Teriknya matahari, tebaran debu dan asap knalpot kendaraan yang lalu lalang dan berhenti di jalan raya, seolah telah menjadi sahabatnya selama 30 tahun. ”Saya, biarpun mengemis begini, saya masih bisa dagang, mas,” katanya.
Selain dari mengemis, kehidupan Titin ditopang oleh usahanya berdagang kopi dan gorengan di atas bangsal ruangan bekas sekolah eks penderita kusta. Tubuhnya yang ringkih habis dimakan lepra hingga jari jemarinya menghilang dan memakai kaki palsu.
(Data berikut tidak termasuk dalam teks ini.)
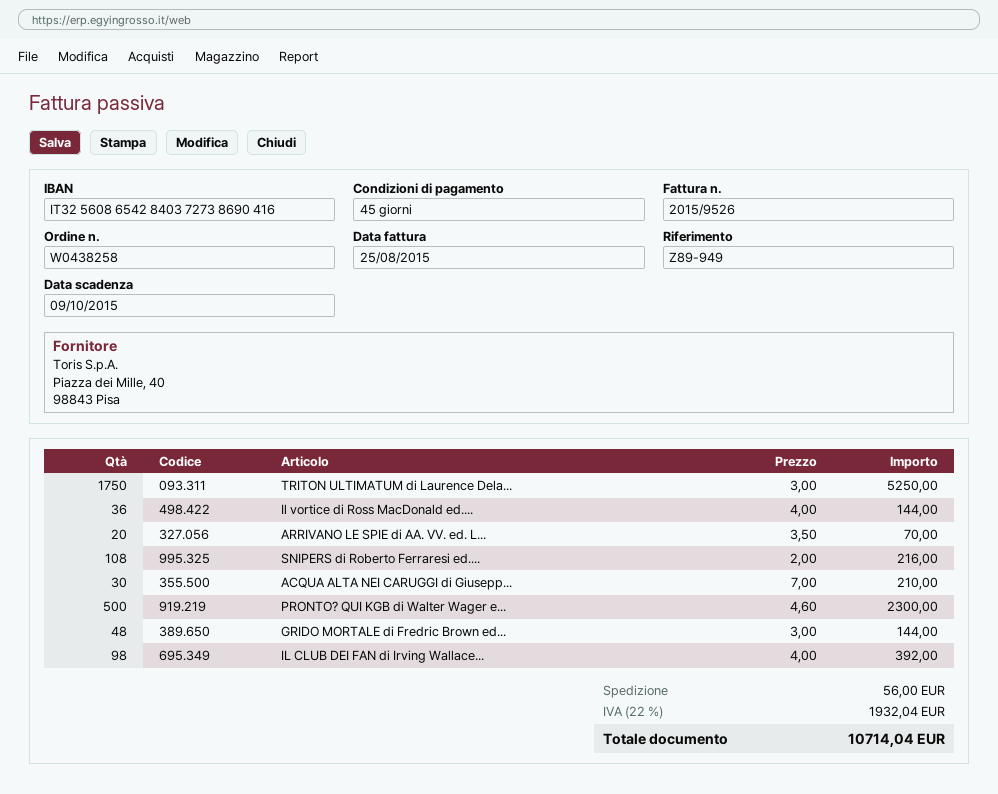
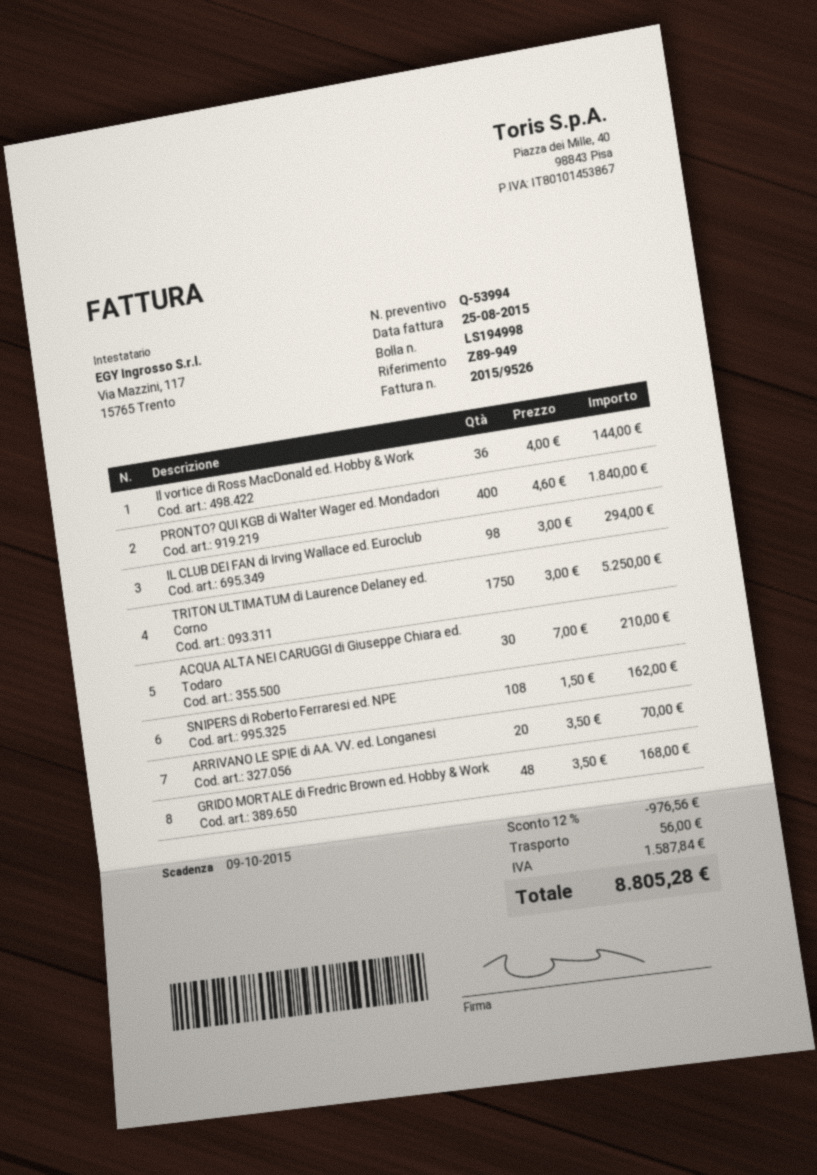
SNIPERS di Roberto Ferraresi ed....: 108 x 2.00 = 216.00 -> 108 x 1.50 = 162.00
PRONTO? QUI KGB di Walter Wager e...: 500 x 4.60 = 2300.00 -> 400 x 4.60 = 1840.00
GRIDO MORTALE di Fredric Brown ed...: 48 x 3.00 = 144.00 -> 48 x 3.50 = 168.00
IL CLUB DEI FAN di Irving Wallace...: 98 x 4.00 = 392.00 -> 98 x 3.00 = 294.00
discount: none -> 12% = 976.56
tax: 1932.04 -> 1587.84
total: 10714.04 -> 8805.28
Dari hasil mengemis tersebut, ia mampu menghidupi tiga anaknya yang lulus hingga SMA. Belum lagi ia juga mendapat kiriman bulanan dari Purwani yang merantau ke Muaro Bungo, Jambi yang bekerja sebagai tukang kayu. ”Tapi sayangnya Erwin anak bontot saya belum mengambil ijazah, karena belum bayaran,” imbuhnya.
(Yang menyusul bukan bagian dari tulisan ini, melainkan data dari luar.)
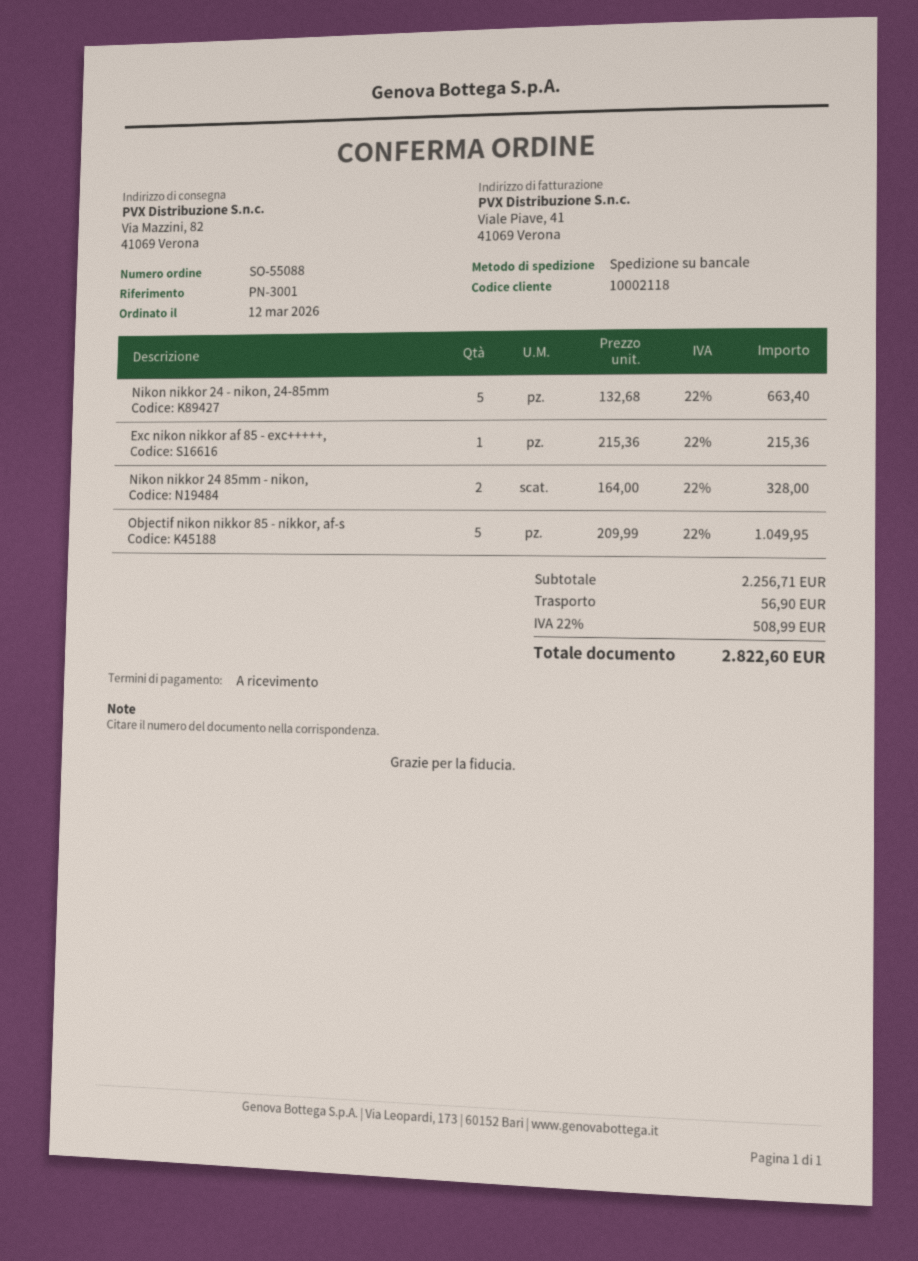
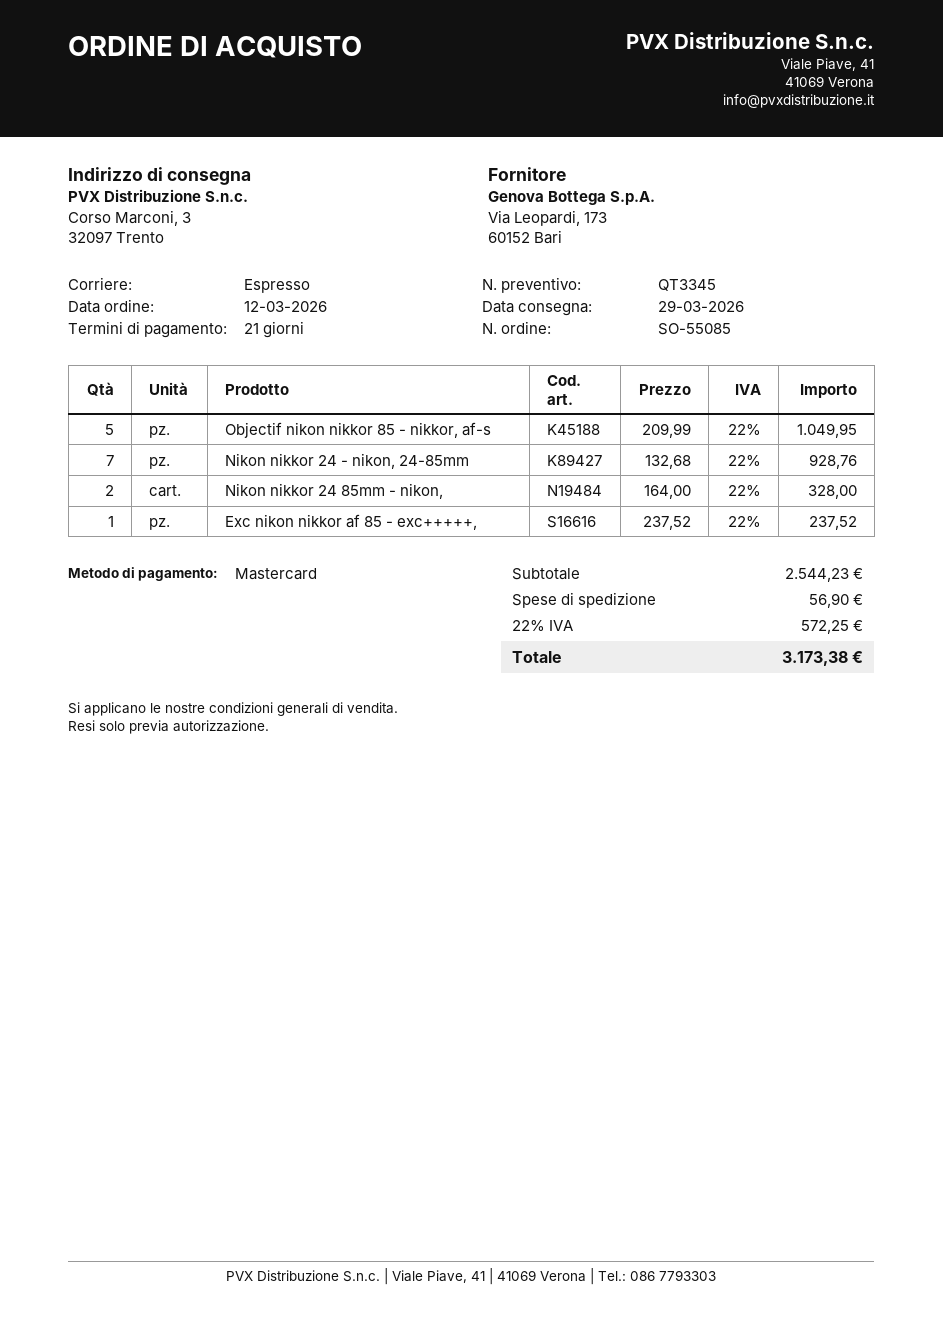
order number: SO-55088 -> SO-55085
payment terms: on receipt -> 21 days
shipping method: pallet freight -> express
ship to: Via Mazzini, 82, 41069 Verona -> Corso Marconi, 3, 32097 Trento
Nikon nikkor 24 - nikon, 24-85mm: 5 x 132.68 = 663.40 -> 7 x 132.68 = 928.76
Exc nikon nikkor af 85 - exc+++++,: 1 x 215.36 = 215.36 -> 1 x 237.52 = 237.52
subtotal: 2256.71 -> 2544.23
tax: 22% = 508.99 -> 22% = 572.25
total: 2822.60 -> 3173.38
Mungkin banyak yang peduli. Pemerintah yang mendapatkan mandat Undang-Undang Dasar 1945 sebenarnya telah menjamin hak orang miskin. Namun sayang, Titin dan beberapa rekannya harus gigit jari karena beras untuk warga miskin (Raskin) tak sampai di rumahnya.
”Kalau sudah begini, kami yang kusta ini sudah diejek orang, diejek pula sama pemerintah,” ujarnya kepada Radar Banten (Jawa Pos Group).
Ketua RT 01 RW 013, Kelurahan Karang Sari, Kecamatan Neglasari, Kota Tangerang, Agus Suwanto, mengatakan, kebanyakan para pengemis merupakan mantan penderita penyakit kusta serta para penderita kusta yang masih dalam taraf penyembuhan.
Di RT-nya sendiri, ada sekitar 80 KK yang berprofesi seperti itu. Mereka umumnya berkeliaran di sejumlah ruas jalan protokol dan tempat-tempat keramaian di Kota Tangerang. Mereka menjadi pengemis demi mendapatkan uang untuk biaya hidup.
Para mantan penderita kusta yang menjadi pengemis ini kebanyakan mengalami cacat fisik permanen atau luka di bagian organ tubuh yang dibalut dengan perban. Luka itu sengaja dipamerkan untuk menarik simpati masyarakat yang melintas di jalan.
Sejak Walikota Tangerang Zakaria Machmud, para eks penderita kusta ini pernah dimasukkan sebagai pekerja Dinas Kebersihan. Namun, banyak yang enggan. Ihwalnya pun sepele, masalah gaji. ”Dulu sekitar tahun 2005, lowongannya banyak. Cuma karena lebih enak mengemis mereka menolak,” terang pegawai harian lepas Dinas Kebersihan dan Pertamanan (DKP) Kota Tangerang itu.
Ia dan pihak Kelurahan Karang Sari pernah berupaya menertibkan mereka dan memberikan pelatihan ketrampilan supaya bisa mandiri sehingga tidak perlu mengemis di jalanan. Namun, usaha itu belum membuahkan hasil maksimal karena masih banyak yang kembali mengemis ke jalan.